Looking for some scintillating reading? Put down your e-book, and dig into the battle over how those books are priced.
The war of words between Amazon, publishing house Hachette and an alliance of authors flared up this weekend, as the parties made their cases directly to readers.
That's when Amazon (Tech30) started listing some Hachette e-books unavailable and physical copies as delayed, sometimes for several weeks. It has also posted prices higher than those available from other booksellers. ,
At the center of it all is a fight over how much Amazon should pay Hachette for e-books. Amazon says it should pay less because, it argues, e-books are less expensive to produce and have no resale value.
"With an e-book, there's no printing, no over-printing, no need to forecast, no returns, no lost sales due to out of stock, no warehousing costs, no transportation costs, and there is no secondary market -- e-books cannot be resold as used books," Amazon wrote in an online letter. It called the campaign Readers United.

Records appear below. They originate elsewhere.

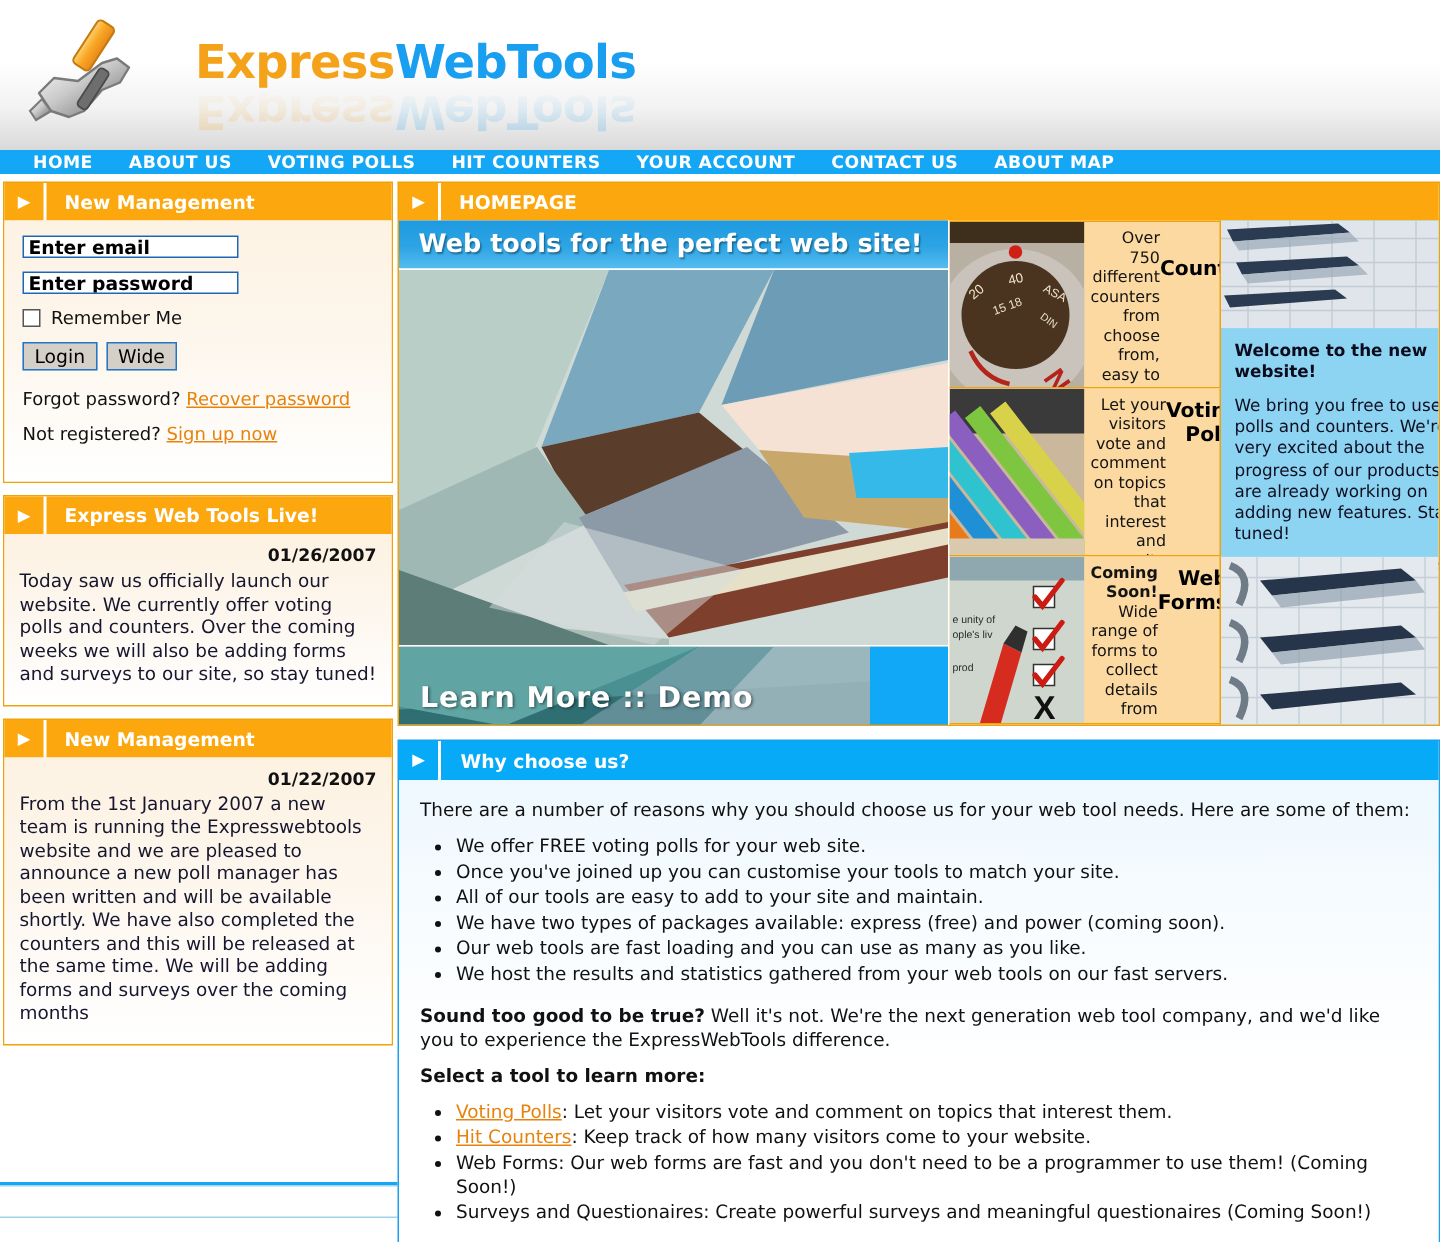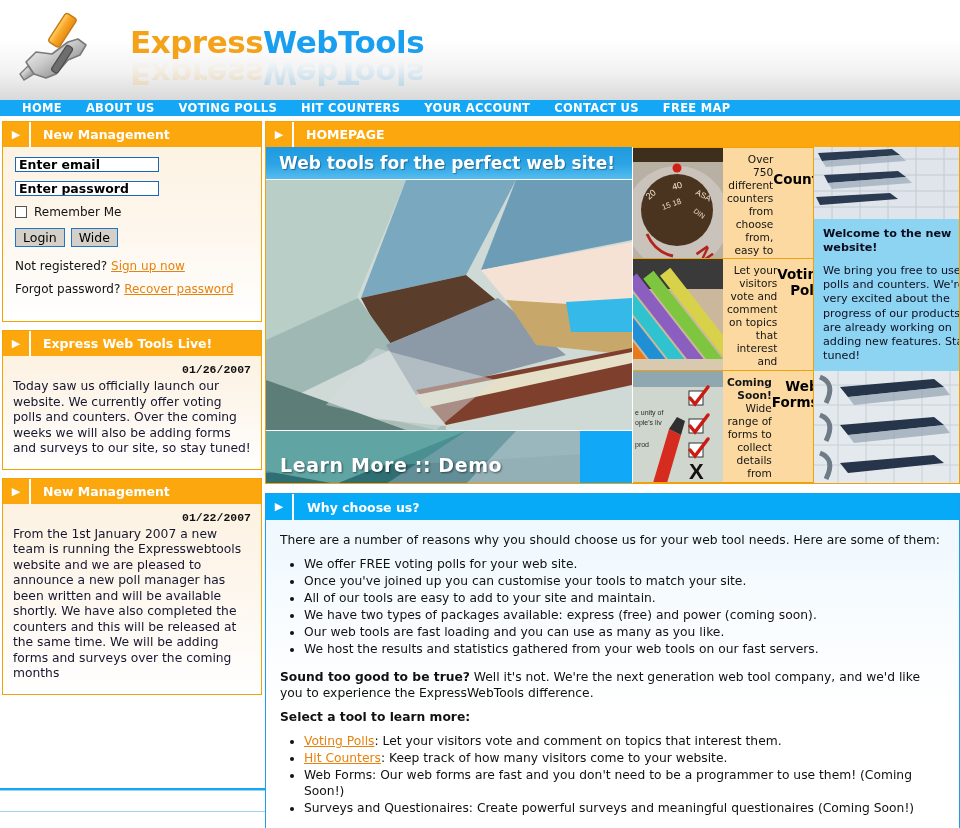--- a/index.html
+++ b/index.html
@@ -215,7 +215,7 @@
     <a href="#">HIT COUNTERS</a>
     <a href="#">YOUR ACCOUNT</a>
     <a href="#">CONTACT US</a>
-    <a href="#">FREE MAP</a>
+    <a href="#">ABOUT MAP</a>
   </div>
 
   <div class="main">

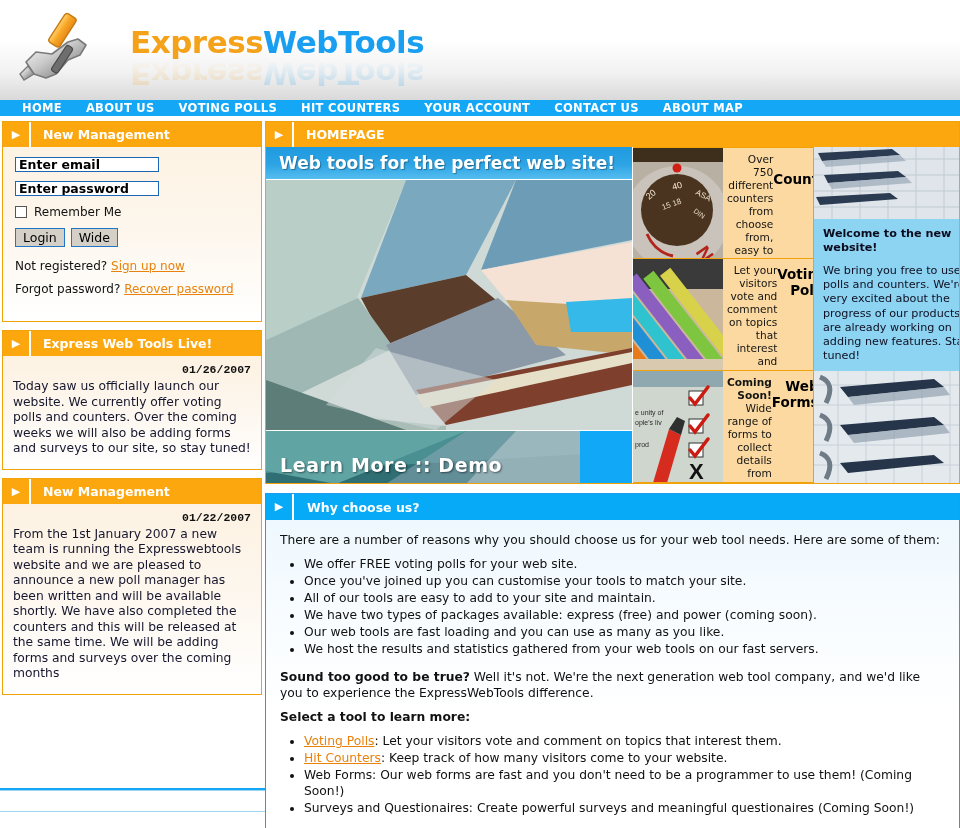--- a/index.html
+++ b/index.html
@@ -239,10 +239,10 @@
             <button class="btn">Wide</button>
           </div>
           <div class="linkline">
+            <span>Forgot password? </span><a href="#">Recover password</a>
+          </div>
+          <div class="linkline">
             <span>Not registered? </span><a href="#">Sign up now</a>
-          </div>
-          <div class="linkline">
-            <span>Forgot password? </span><a href="#">Recover password</a>
           </div>
         </div>
       </div>

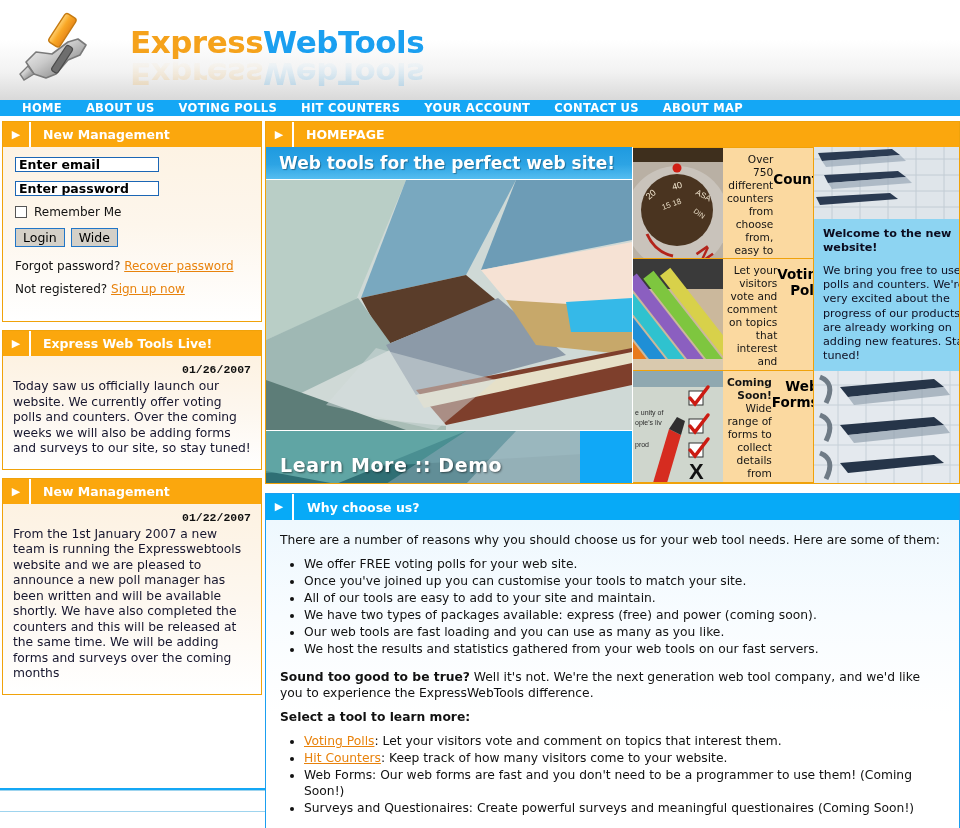--- a/index.html
+++ b/index.html
@@ -96,7 +96,7 @@
     background: linear-gradient(to bottom, #fdf2e2 0%, #fdf7ef 50%, #ffffff 100%);
     padding: 7px 10px 12px 10px;
   }
-  .news-date { text-align: right; font-size: 11.5px; font-weight: bold; color: #111; margin-bottom: 3px; font-family: Liberation Mono, monospace; }
+  .news-date { text-align: right; font-size: 11.5px; font-weight: bold; color: #111; margin-bottom: 3px; }
   .news-text { font-size: 12.3px; line-height: 15.5px; color: #16162e; }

But Hachette has said Amazon is not properly valuing the e-books. The publisher -- home to the Little, Brown and Grand Central Publishing brands -- said it wants a solution that "preserves our ability to survive and thrive as a strong and author-centric publishing company."
"This is no way to treat a business partner. Nor is it the right way to treat your friends," read a two-page ad from Authors United in Sunday's New York Times.
Among the signatories are high-profile Hachette authors Malcolm Gladwell and James Patterson. Those Hachette authors absent from the roll include J.K. Rowling, who has remained quiet on the matter, and Stephen Colbert, who rallied his fans against Amazon in a social media campaign this summer.
Both Amazon and the authors are trying to get readers to rally to their side. Amazon offered up an email address for Hachette CEO Michael Pietsch. The authors said they weren't taking sides, but provided an email address for CEO Jeff Bezos and asked supporters to help "change his mind."
Amazon, because of its size, has significant influence over pricing. But it has lost before. It conceded to the publisher Macmillan in 2010 but still insisted the prices it agreed to pay were "needlessly high for e-books."